From the data below, copy exactly the lines that lie between the one holding "Ensemble short et" and the one holding "total: 4502.72 -> 4864.52", including both, and nothing more.

**Data for this exercise**

-*-*-

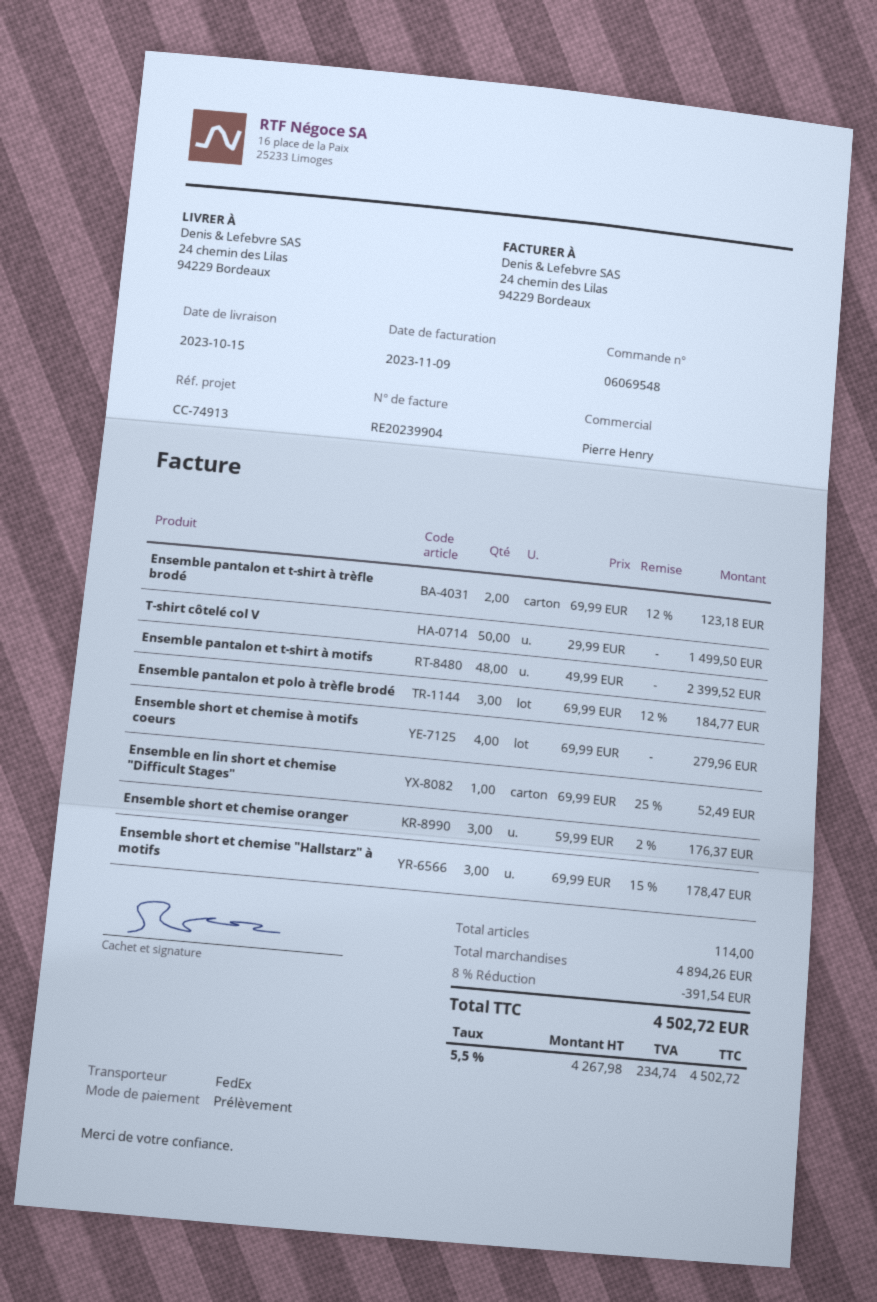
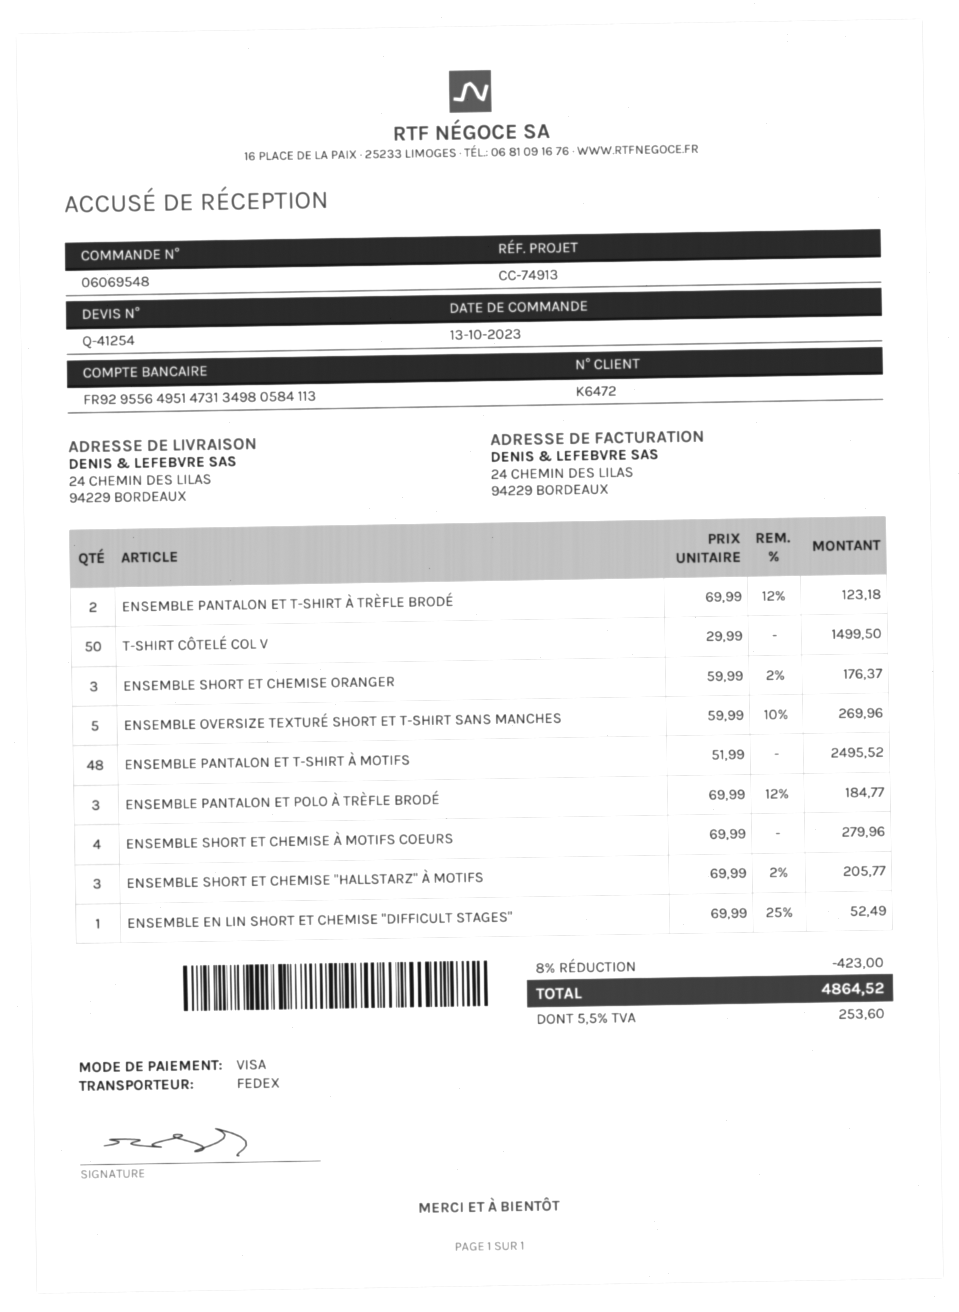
payment method: direct debit -> Visa
Ensemble pantalon et t-shirt à motifs: 48 x 49.99 = 2399.52 -> 48 x 51.99 = 2495.52
Ensemble short et chemise "Hallstarz" à motifs: 3 x 69.99 - 15% = 178.47 -> 3 x 69.99 - 2% = 205.77
ENSEMBLE OVERSIZE TEXTURÉ SHORT ET T-SHIRT SANS MANCHES: none -> 5 x 59.99 - 10% = 269.96
discount: 8% = 391.54 -> 8% = 423.00
tax: 5.5% = 234.74 -> 5.5% = 253.60
total: 4502.72 -> 4864.52

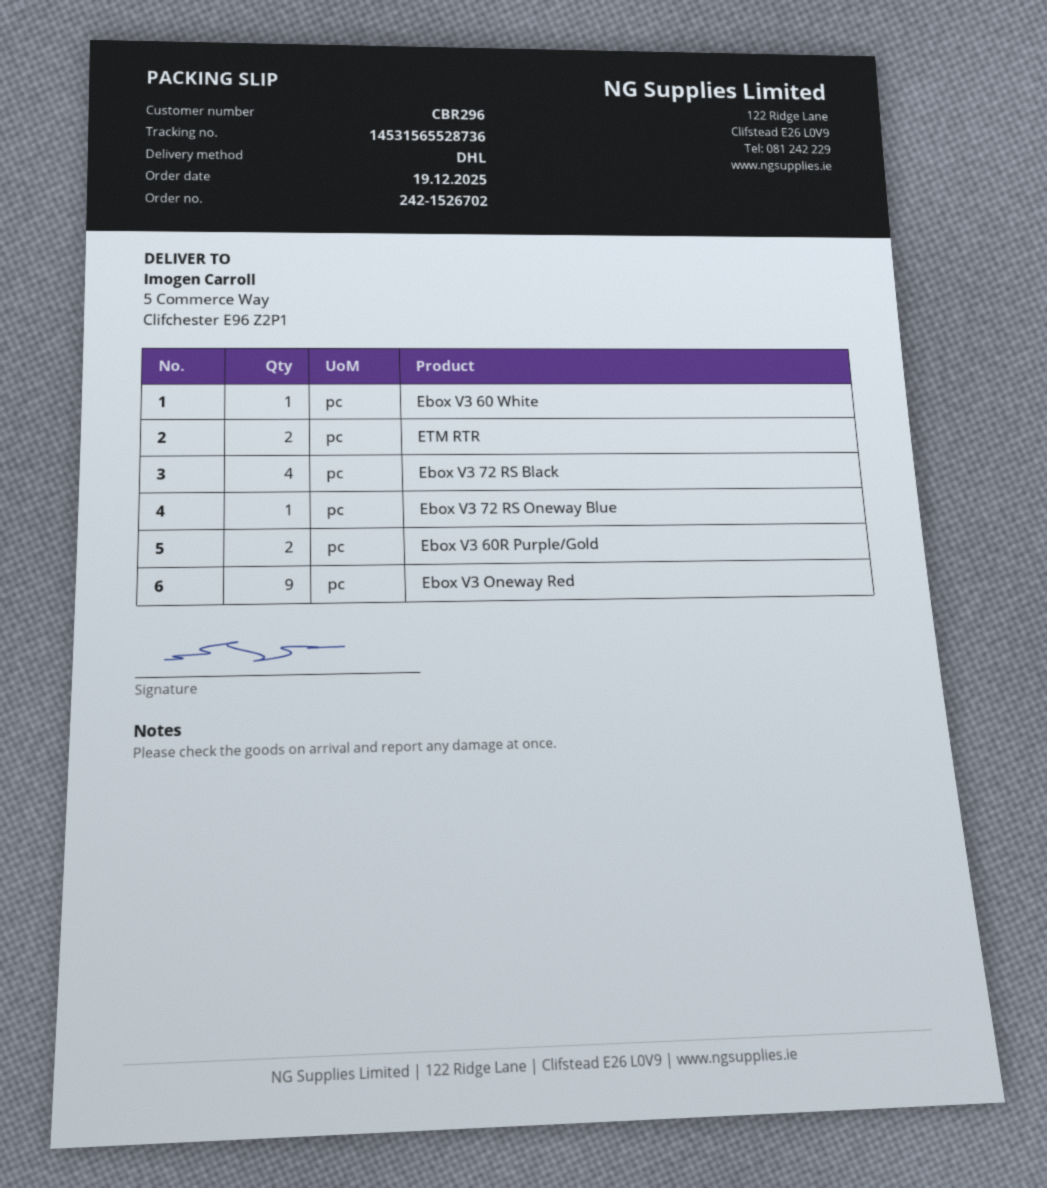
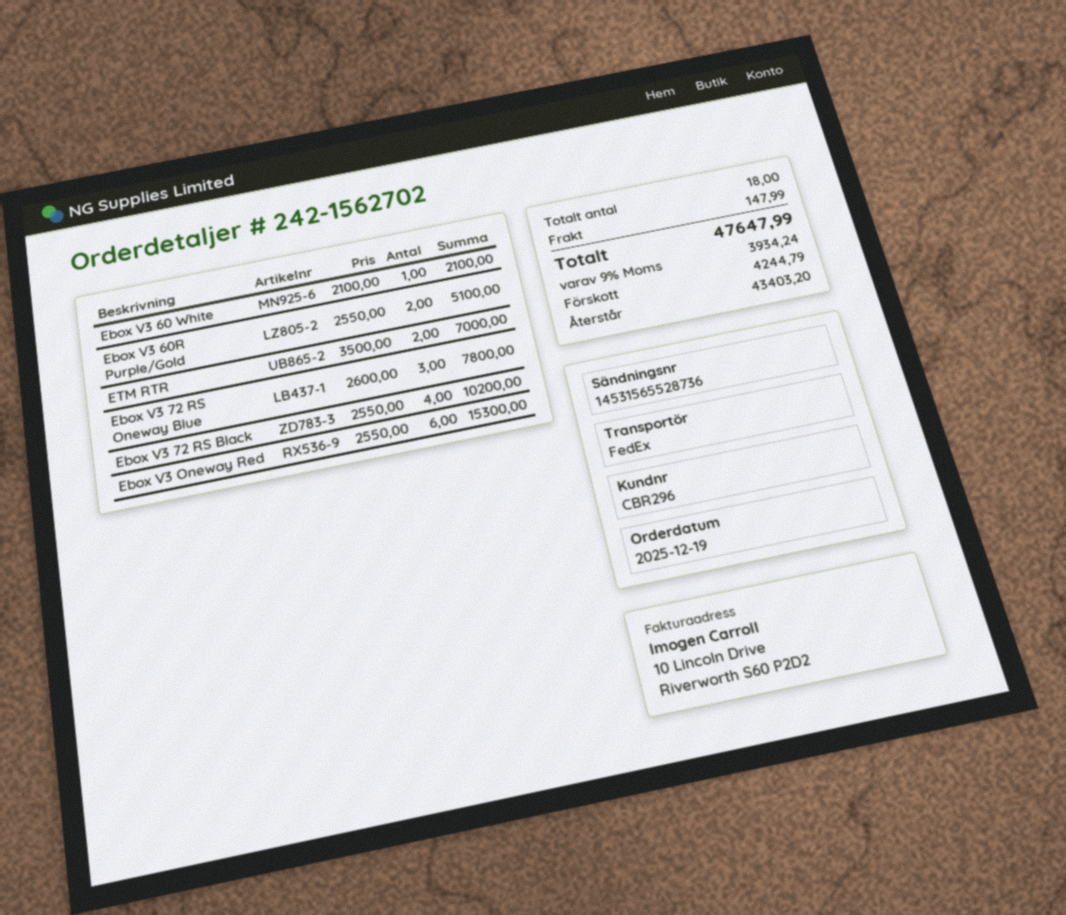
order number: 242-1526702 -> 242-1562702
shipping method: DHL -> FedEx
Ebox V3 72 RS Oneway Blue: 1 -> 3
Ebox V3 Oneway Red: 9 -> 6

-*-*-

**Answer for the task**
Ensemble short et chemise "Hallstarz" à motifs: 3 x 69.99 - 15% = 178.47 -> 3 x 69.99 - 2% = 205.77
ENSEMBLE OVERSIZE TEXTURÉ SHORT ET T-SHIRT SANS MANCHES: none -> 5 x 59.99 - 10% = 269.96
discount: 8% = 391.54 -> 8% = 423.00
tax: 5.5% = 234.74 -> 5.5% = 253.60
total: 4502.72 -> 4864.52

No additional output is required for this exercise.